Ее лицо совершенно бесстрастно, неподвижно до полного сходства с мраморной статуей, но за белоснежным лбом без единой морщинки явно кипит напряженная работа мысли. Мог ли я представить, заключая контракт с этой женщиной и восхищаясь цепкостью и остротой ее ума, что однажды она поднимет против меня нашего собственного сына?
– Предлагаешь, чтобы преступник лишился того, что ценил дешевле пыли, а в остальном жил бы в довольстве?
– Кинти усмехается.
– Нет уж. Добавим еще одно условие: в пределах империи барраярец будет заслуживать немедленной смерти. Кстати, ты ведь не знаешь, где он сейчас?
– Откуда бы мне знать?
– вздергиваю брови в притворном удивлении, обмирая сердцем. Что, если у Эрика недостало решимости уехать далеко?
– Действительно, откуда?
– заламывает бровь супруга.
– Что ж, пусть его собственное везение решит, жить ему или умереть. Я благодарна тебе, муж, за то, что ты решил этот вопрос без промедления.
С тем мы и расстаемся, обменявшись напоследок несколькими весьма острыми шпильками; злость, вызванная визитом победителей, уступает жгучей тоске, не дающей ни успокоиться, ни убедить себя в том, что произошедшее - во благо; если так пойдет и дальше, то к вечеру я примусь выть от горя. Принимать же анксиолитик вторично еще рано - кто мог подумать, что одиночество способно прогрызть даже этот, наукой созданный доспех, и вцепиться в мягкое нутро так, что мне, взрослому мужчине, тяжело удержаться от жалости к себе самому?

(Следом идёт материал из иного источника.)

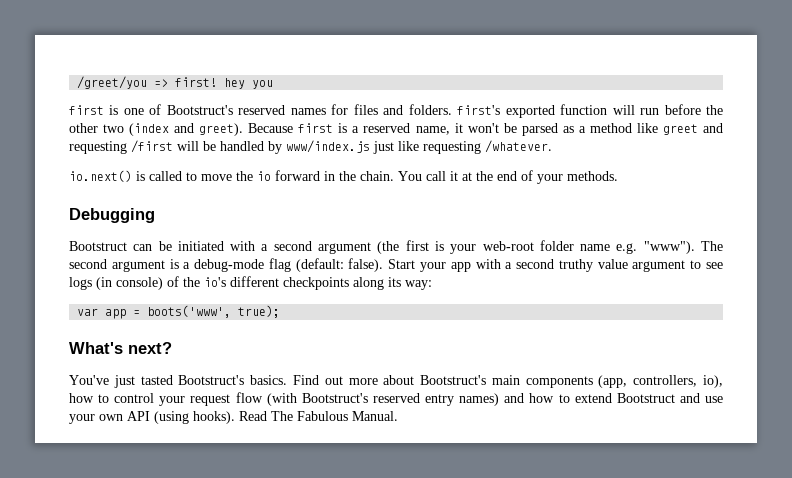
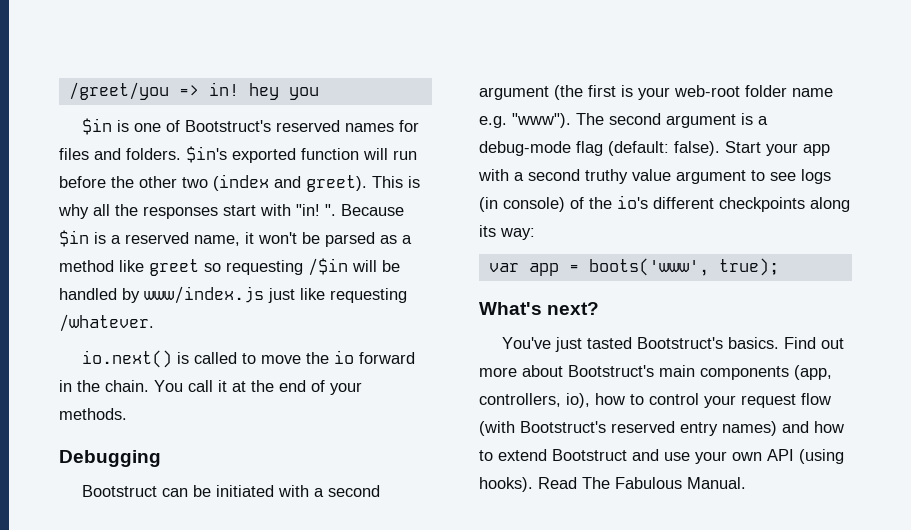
[175,77,218,87] first! -> [208,82,239,96] in!
[69,105,104,115] first -> [82,118,113,135] $in
[457,105,501,115] first's -> [186,146,227,163] $in's
[248,123,334,133] Because first -> [372,176,420,188] [58,204,404,219] [59,230,89,247] This is why all the responses start with "in! ". Because $in
[703,123,723,133] [69,140,173,154] and requesting /first -> [204,258,348,276] so requesting /$in

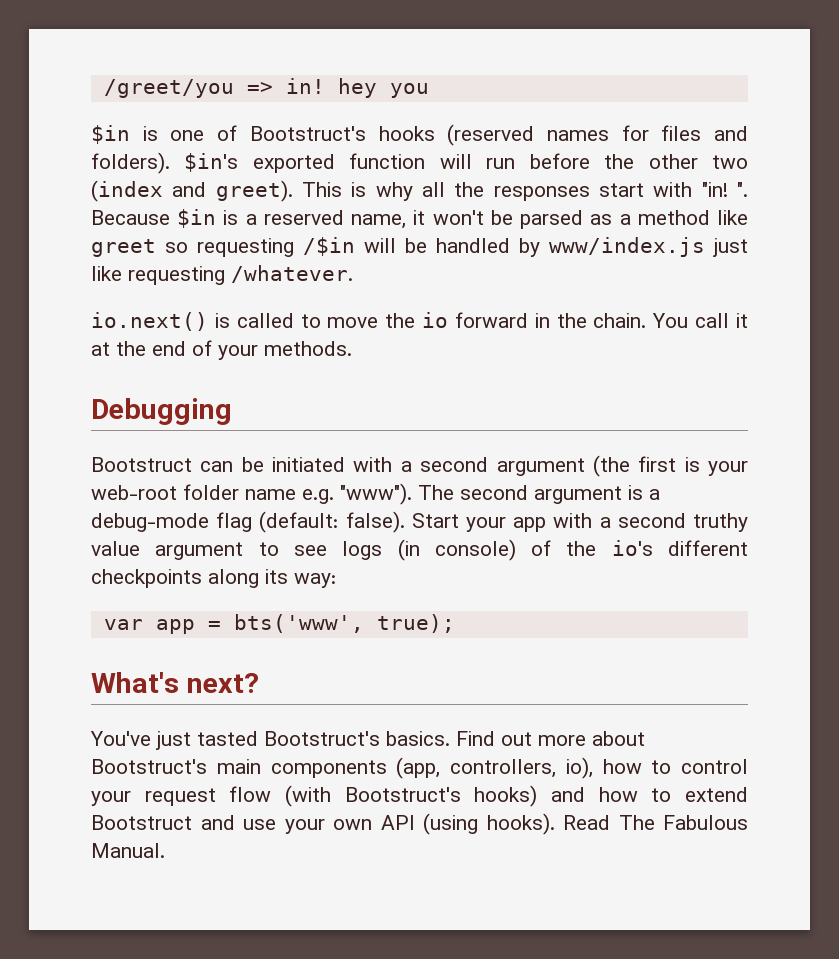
[276,120,341,132] reserved -> [378,124,535,146] hooks (reserved
[126,148,181,160] folders. -> [91,152,170,174] folders).
[588,258,709,276] boots('www', -> [233,614,364,633] bts('www',
[611,421,777,436] reserved entry names) -> [474,785,538,807] hooks)

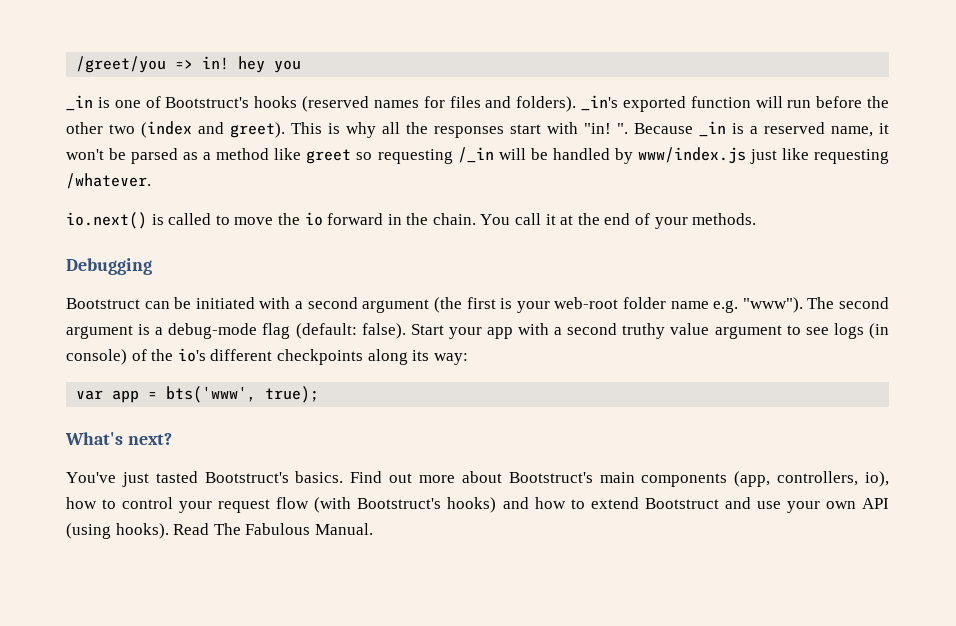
[91,125,130,144] $in -> [66,95,93,111] _in
[184,153,239,172] $in's -> [580,95,618,111] _in's
[177,209,217,228] $in -> [699,121,726,137] _in
[303,237,355,256] /$in -> [457,147,494,163] /_in

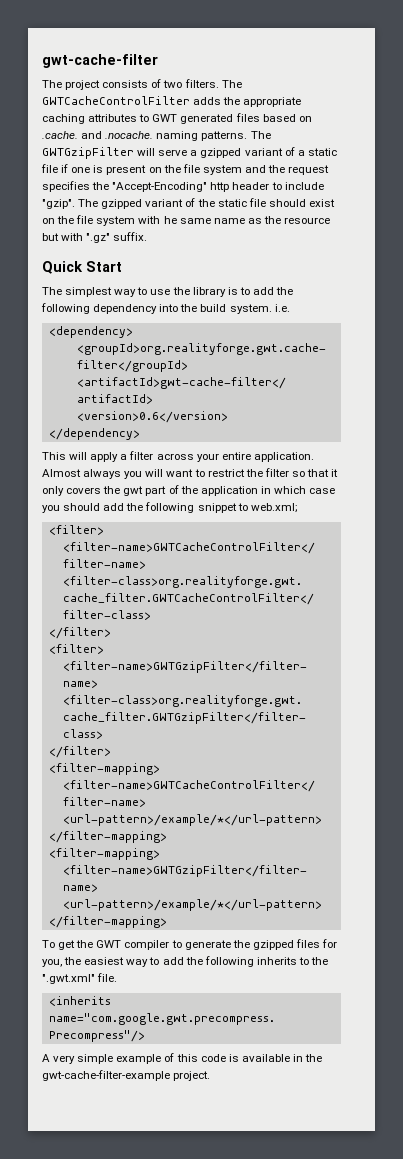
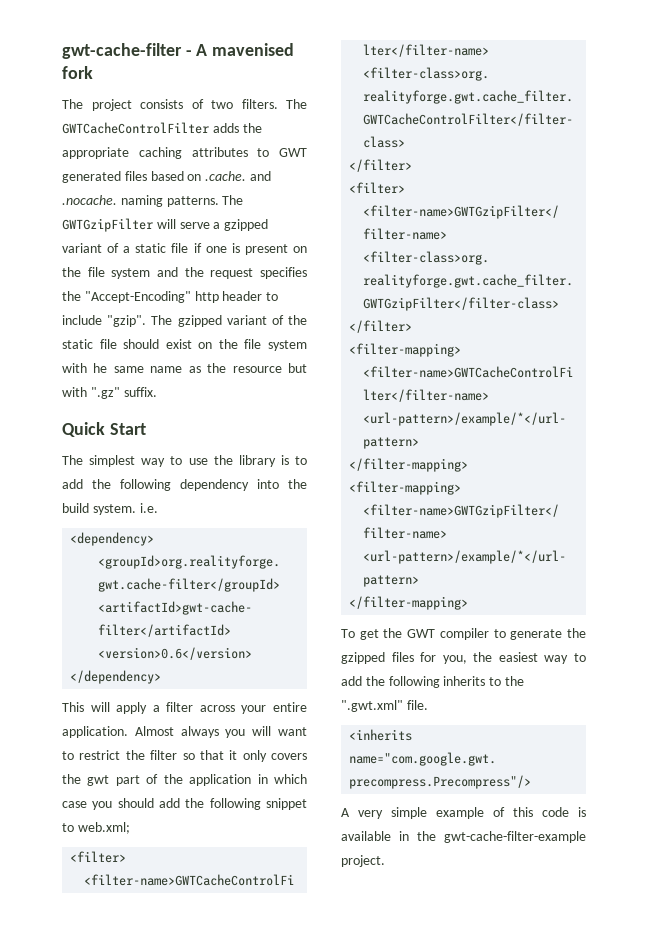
(158, 61) none -> [185,43,295,56] [62,66,93,79] - A mavenised fork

В конце концов, основательно измучившись, я усаживаюсь в кабинете - к счастью, здесь, в отличие от большинства комнат, присутствие Эрика почти не оставило отпечатка, - и занимаю ум попытками понять, насколько разумна и приемлема идея о разводе, так спонтанно и ярко сложившаяся в голове.
Разумного в ней немного, следует это признать. Брак - не синоним любовного союза; это прежде всего цепь взаимных обязательств, относящихся к обеим семьям. Будучи разорванной, эта цепь ударит, и меня самого - больнее, чем супругу. Выделить часть семейного имущества, ослабив свои позиции, не опорочить генетическую ценность молодой еще женщины, определить компенсацию, и не только денежную, откупиться содействием в контрактах семей... Поддержку клана моей дражайшей я потеряю незамедлительно, а Эйри и так не могут похвастаться числом свойственников. Это означает проблемы потом, не для меня самого - для сыновей. Изгнать Кинти из клана я не могу, хотя ненависть требует именно этого, но законного повода у меня нет, а если бы и был - каково будет жить младшим с таким грузом на душе?
Да, моя супруга права во многом: развод обойдется дорого: изрядно облегчит карманы, добавит убедительности образу лорда, сошедшего с ума от низкой страсти, вызовет множество нелицеприятных вопросов и вынудит вытерпеть не одну тяжелую минуту. Но я ведь знаю, зачем это делаю.
А знаю ли?
Не стоит себя обманывать: это война, происходящее нельзя трактовать иначе. Ненависть, жгущая меня углями, того не стоит; будь она единственной причиной - я не стал бы затевать столь мучительного и для всех невыгодного дела.
Но ненависть - повод, не причина. Я думаю об этом, сидя в темном кабинете и вдыхая запах когда-то родного дома. Вот что в основе уже принятого решения: я больше не чувствую этот дом своим.
Хуже того: я не чувствую семью своим домом.
Можно притвориться, смириться, образумиться, прожить несколько месяцев, постепенно привыкая к изменившемуся миру и притираясь к нему, пока не забудется боль, а сегодняшний вечер не покажется внезапным приступом безумия. Так я должен поступить как Старший и как Эйри, потому что долг превыше всего, и я не знаю, как жить без этого привычного груза. Пусть когда-то давно я хотел другую жизнь - у меня есть только эта.